By Emily Drooby and Paula Katinas
WINDSOR TERRACE — Three people were killed by a knife-wielding attacker in a basilica in Nice, France on the morning of Oct. 29 in what the mayor of that city called a terrorist attack.
Christian Estrosi, the mayor of Nice, said in a video posted on Twitter: “I confirm that everything suggests a terrorist attack in the Basilica of Notre-Dame de Nice.”
Je suis sur place avec la @PoliceNat06 et la @pmdenice qui a interpellé l’auteur de l’attaque. Je confirme que tout laisse supposer à un attentat terroriste au sein de la basilique Notre-Dame de #Nice06. pic.twitter.com/VmpDqRwzB1
— Christian Estrosi (@cestrosi) October 29, 2020
The attack took place at the Basilica of Notre-Dame de Nice at around 9 a.m. local time.
One of the victims, an elderly woman, was nearly beheaded by the attacker.
The suspect was identified later that same day by French authorities as Brahim Aoussaoul, a 21-year-old Tunisian man who came to France in early October. He allegedly shouted “Allahu Akbar” before and after he stabbed the victims.
The suspect was shot by police and was then taken into custody.
In addition to the elderly woman, two other victims died in the attack. The body of a man identified as the sacristan was found inside of the basilica and a woman who was stabbed by the attacker ran into a local cafe, where she was pronounced dead.
Father Paul Anel, administrator of the Parish of St. Paul & St. Agnes, Cobble Hill, is French, and as soon as he heard about the attack, he called relatives and friends in his home country to check in with them.
“The spirits are very low,” he told The Tablet. The attack was “quite a blow for the country.”
The basilica is “a public place, a place of worship,” Father Anel said while adding that it is horrific that a knife-wielding attacker struck there.
The best response to the violence, he said, is to “carry our country in our prayers” and that “there is no better way to do this than to celebrate the Eucharist.”
Father Anel, who celebrates a Mass in French every Sunday at 11 a.m. at St. Paul’s Church, said he will ask his parishioners to remember the victims in their prayers.
While France has grown more and more secular in recent decades, religion is still important there, according to Father Anel, who recalled the public outpouring of sorrow in the wake of the fire that ripped through Notre Dame Cathedral in Paris in 2019.
“The whole country was struck in the heart,” he said.
I am close to the Catholic community of #Nice, mourning the attack that sowed death in a place of prayer and consolation.
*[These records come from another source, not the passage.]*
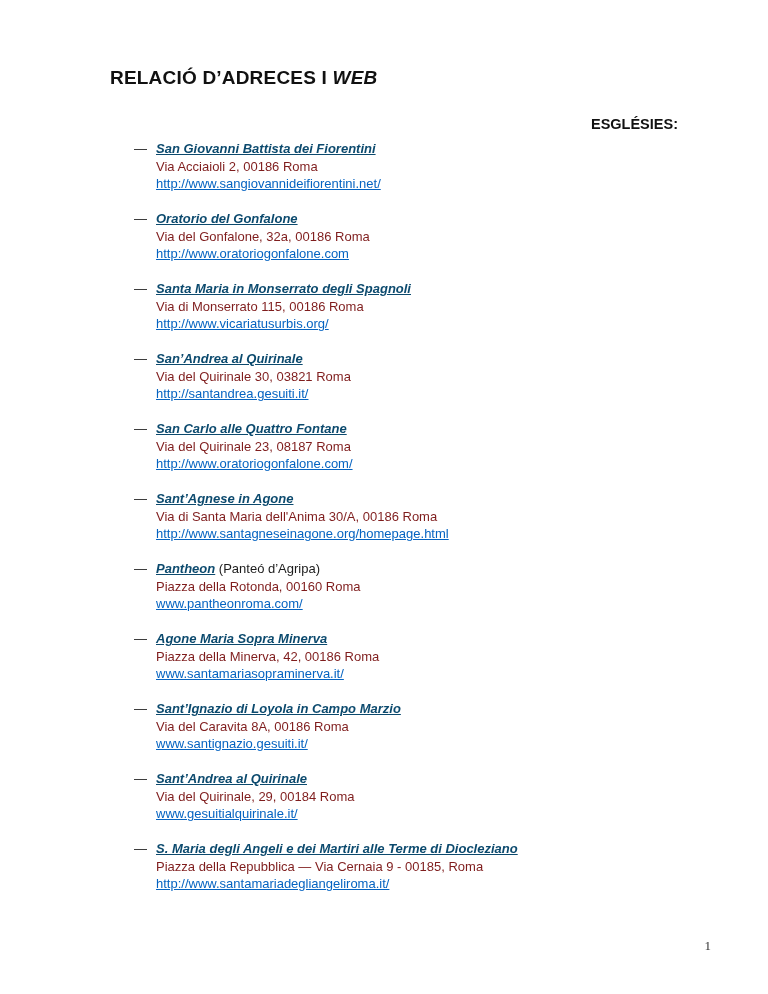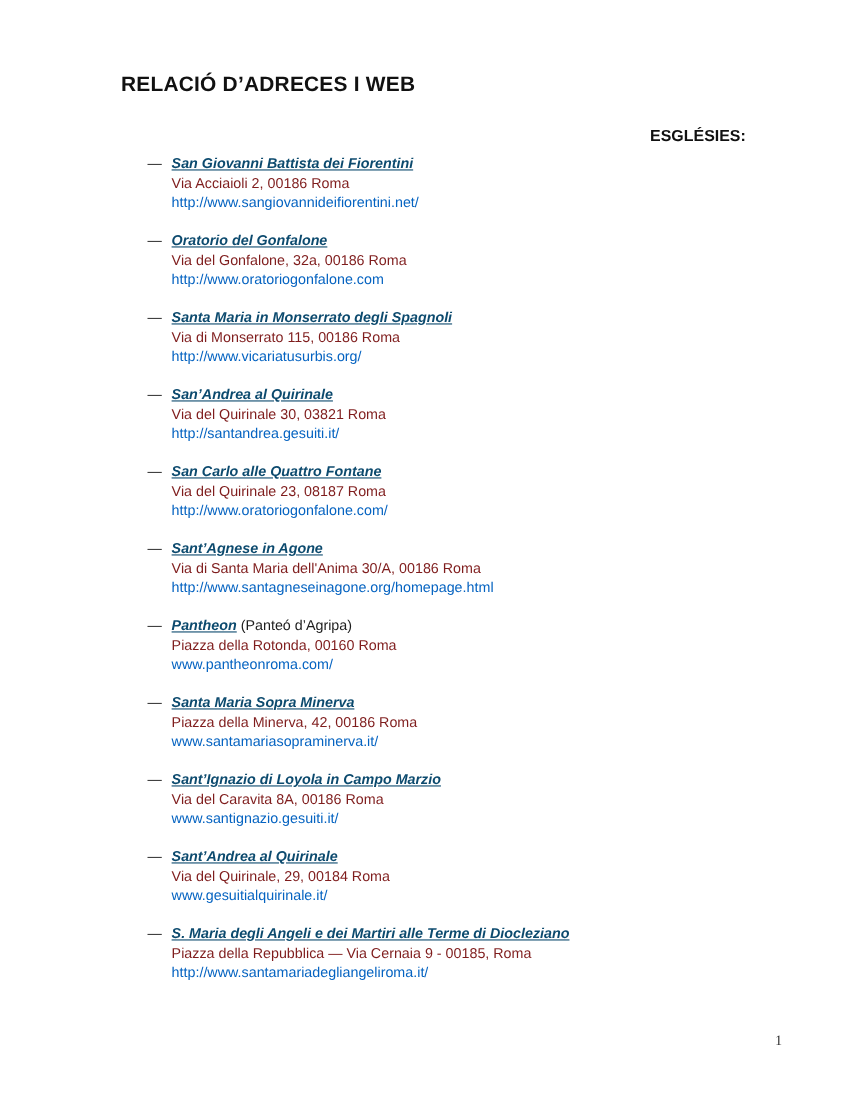--- a/index.html
+++ b/index.html
@@ -29,6 +29,7 @@
     color: #111111;
   }
   .doc-title .title-italic {
+    font-style: italic;
   }
   .section-heading {
     font-size: 14.5px;

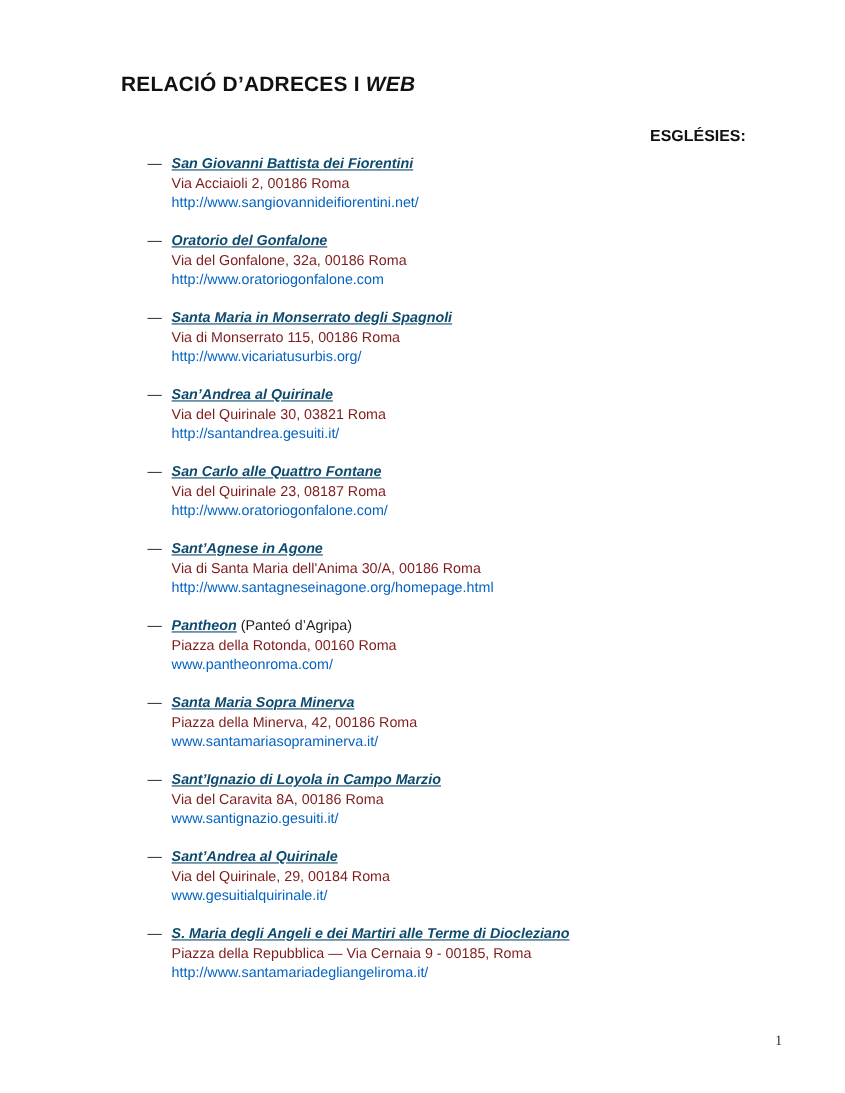--- a/index.html
+++ b/index.html
@@ -75,6 +75,7 @@
   }
   .entry a.link {
     color: #0563C1;
+    text-decoration: underline;
     cursor: pointer;
   }
   .page-number {

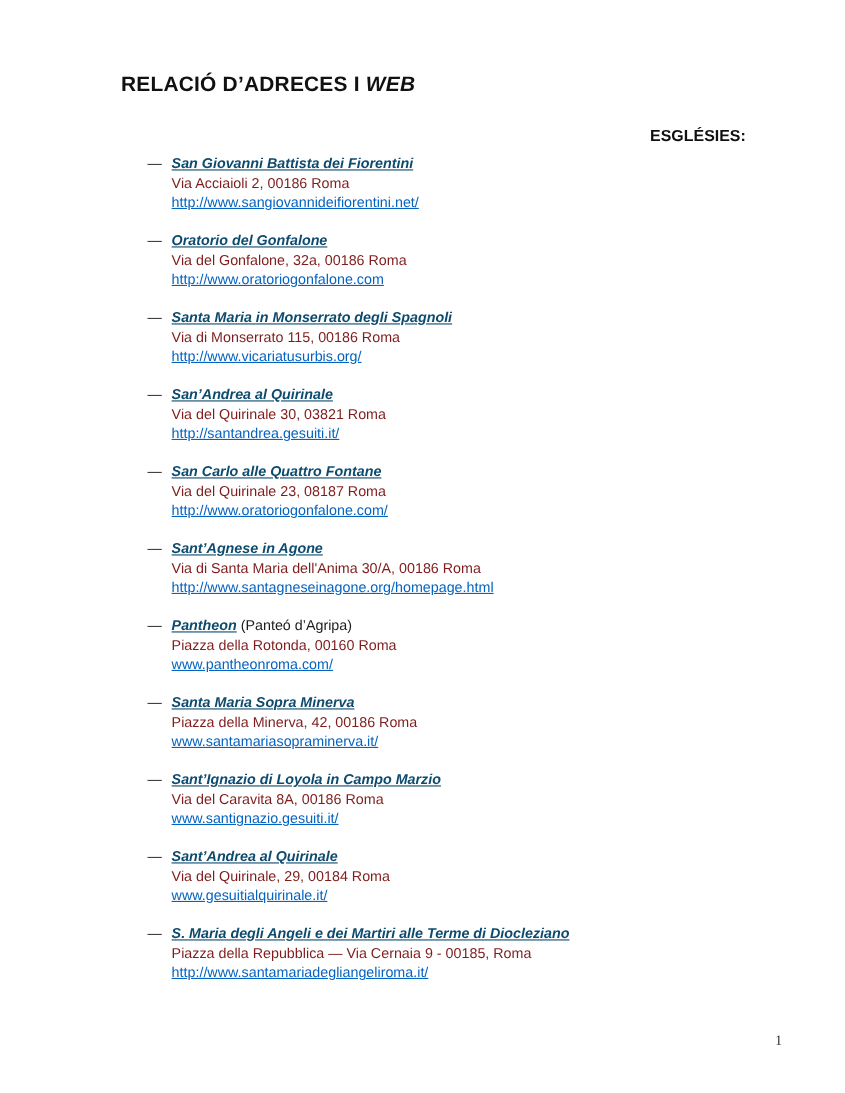--- a/index.html
+++ b/index.html
@@ -157,7 +157,7 @@
         <div class="entry">
     <span class="dash">—</span>
     <div class="entry-body">
-      <div><span class="name">Santa Maria Sopra Minerva</span><span class="name-note"></span></div>
+      <div><span class="name">Agone Maria Sopra Minerva</span><span class="name-note"></span></div>
       <div class="address">Piazza della Minerva, 42, 00186 Roma</div>
       <div><a class="link">www.santamariasopraminerva.it/</a></div>
     </div>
I pray for the victims, for their families and for the beloved French people, that they may respond to evil with good.
— Pope Francis (@Pontifex) October 29, 2020
The attack at Basilica de Notre Dame of Nice took place just days after Samuel Paty, a middle-school teacher in Paris, was beheaded by a terrorist incident on Oct. 16. Paty had shown his class controversial cartoons of the Prophet Mohammad that had been published by the satirical newspaper Charlie Hebdo. On Jan. 7, 2015, two gunmen stormed the newspaper’s office in Paris and opened fire, killing 12 people and injuring 11 others.
“It looks like for at least one of the victims, inside the church, it was the same method as for the poor professor of Conflans-Sainte-Honorine a few days ago, that is absolute horror,” Estrosi said in the video.
Charlie Hebdo recently sparked a new controversy when it published a cartoon that many Muslims charged was offensive. It depicted Turkish President Tayyip Erdogan and a woman wearing a hijab.
Bishop André Marceau of Nice said that all churches in that city would remain closed and under police protection for the time being.
“[Pope Francis] is praying for the victims and their loved ones, for the violence to cease, for people to look at each other again as brothers and sisters and not as enemies, so that the beloved French people, united, can respond to evil with good,” Matteo Brunihe, a spokesman for the Holy See, said in a statement.
“It is a time of pain, in a time of confusion. Terrorism and violence can never be accepted. Today’s attack sowed death in a place of love and consolation, as the house of the Lord,” the statement continued.
Bishops across France requested churches in that country toll their bells at 3 p.m. local time in memory of the victims.
“The murders perpetrated this morning in Nice in the Basilica of Notre-Dame plunge the French bishops’ conference into immense sadness,” a joint statement from the bishops read. “Our thoughts and prayers go out to the victims, the injured, their families, and loved ones. It is because they were in the basilica that these people were attacked, murdered. They were a symbol to be slaughtered.”